La arquitectura como parte integrante del cosmos vuelve a la mente de Le Corbusier como una enseñanza profunda de la historia, no como el ridículo remedo de formas pasadas. Ciudades suspendidas entre el cielo y la tierra, levantadas del suelo por pilares de hormigón armado, con cubiertas convertidas en jardines soleados; ciudades vistas siempre desde la altura del aeroplano, velozmente surcadas por automóviles. La distribución de las líneas de la planta se debe beneficiar de la libertad que permiten las nuevas estructuras de pilares; hay que olvidar la pesadez del muro entendido como obstáculo.
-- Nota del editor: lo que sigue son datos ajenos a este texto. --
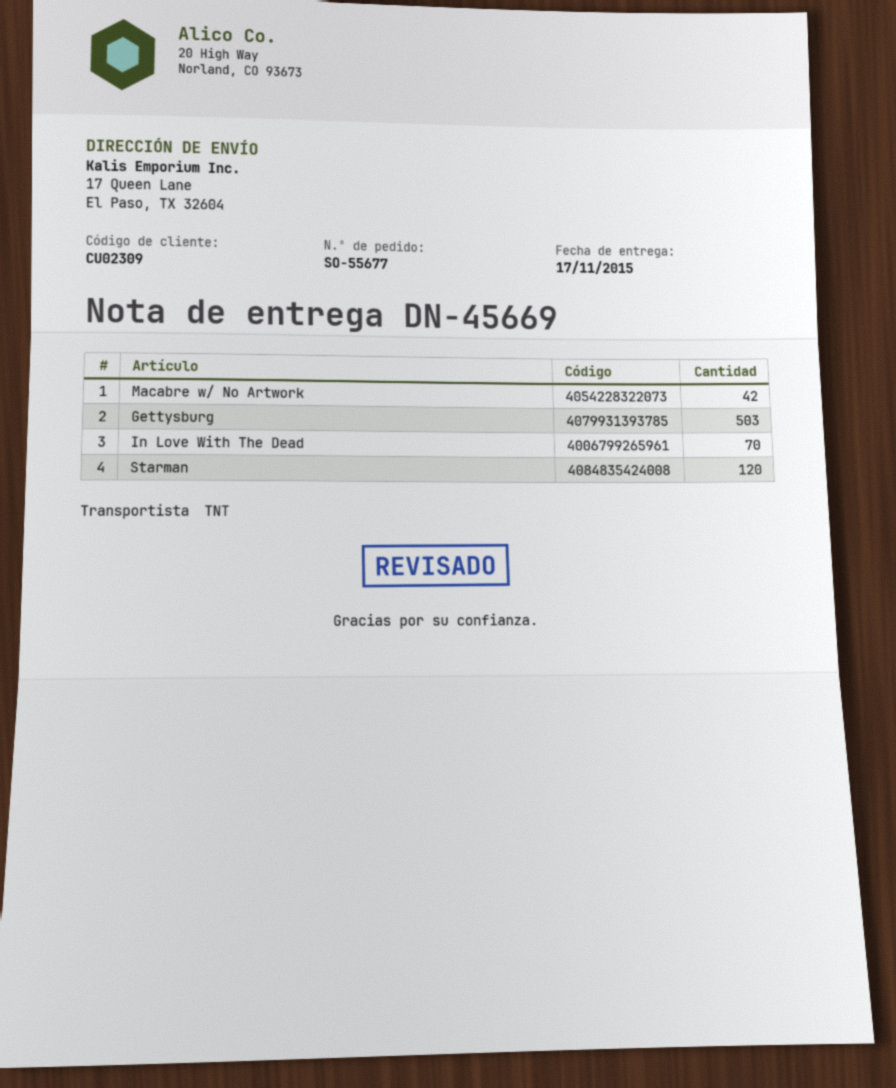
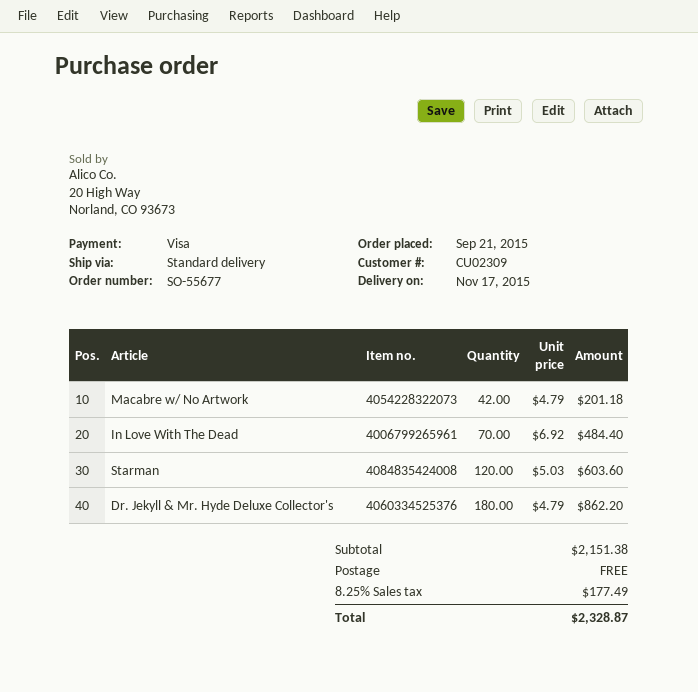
shipping method: TNT -> standard
Gettysburg: 503 -> none
Dr. Jekyll & Mr. Hyde Deluxe Collector's: none -> 180

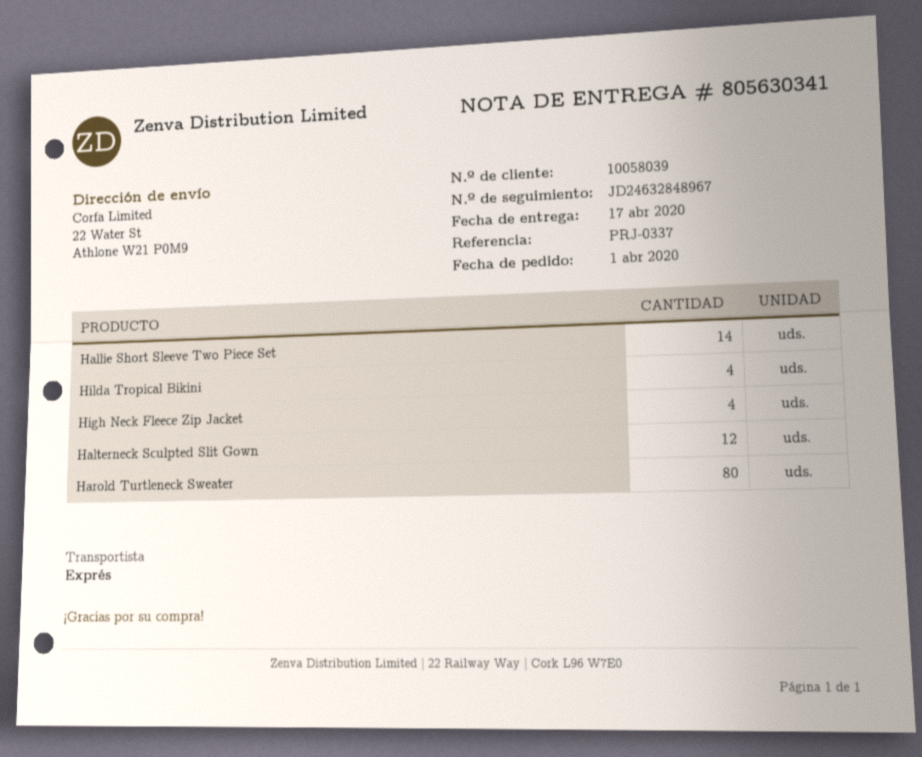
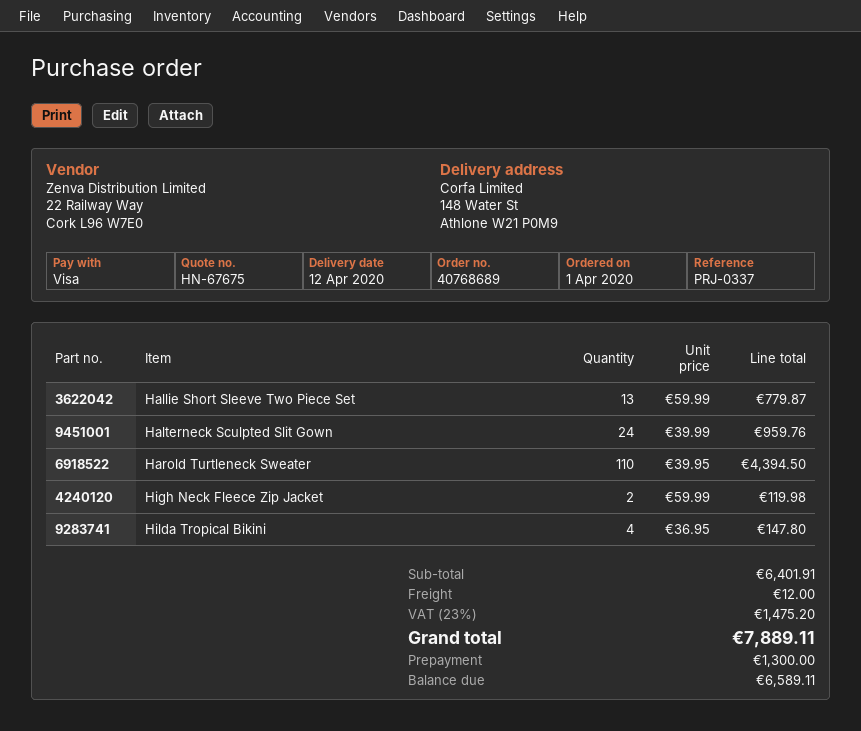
delivery date: 2020-04-17 -> 2020-04-12
ship to: 22 Water St, Athlone W21 P0M9 -> 148 Water St, Athlone W21 P0M9
Hallie Short Sleeve Two Piece Set: 14 -> 13
High Neck Fleece Zip Jacket: 4 -> 2
Halterneck Sculpted Slit Gown: 12 -> 24
Harold Turtleneck Sweater: 80 -> 110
Las ventanas corridas, liberadas de su concepción como perforación del muro, dejarán entrar el aire puro y el sol de los nuevos tiempos. La historia de la arquitectura del siglo XX está todavía por finalizar, pero en los años que nos separan de estas primeras propuestas podemos ver cómo las nuevas formas se han abierto paso a través de una cultura que estaba configurada por el pasado. Los términos de la discusión no varían: función, técnica y forma, higiene y salubridad, economía de espacio, racionalidad urbanística en el crecimiento, y la consideración de la vivienda como problema central.
Hacia el fin de siglo, que es también fin de milenio, la discusión se encuentra encerrada en sus propias trampas. Las propuestas del principio han sido, a veces, el desastre del final: las ciudades inhóspitas donde sólo viven felices las máquinas; los espacios reducidos y los edificios verticales, reino de los ascensores; la máscara insoportablemente amorfa de la arquitectura especulativa de los barrios residenciales; la uniformidad de las vías modernas, laberinto absurdo del extremismo racional donde sólo el automóvil no se pierde.
La arquitectura más cuidadosa se ha especializado en la técnica o en el diseño, divorciando una vez más las dos fuerzas generadoras: arte y ciencia. El hombre de las últimas décadas del siglo vuelve a pensar con melancolía en la naturaleza, a fabricar paraísos artificiales, o a hacer ciencia-ficción sobre lo que se extiende más allá de la corteza terrestre. Esta actitud puede ser una huida antes que un auténtico interés cósmico. Quizá esto nos ayude a entender el preciosismo estético de las últimas arquitecturas, el valor del diseño y la búsqueda de la belleza, tareas con las que este siglo se despide.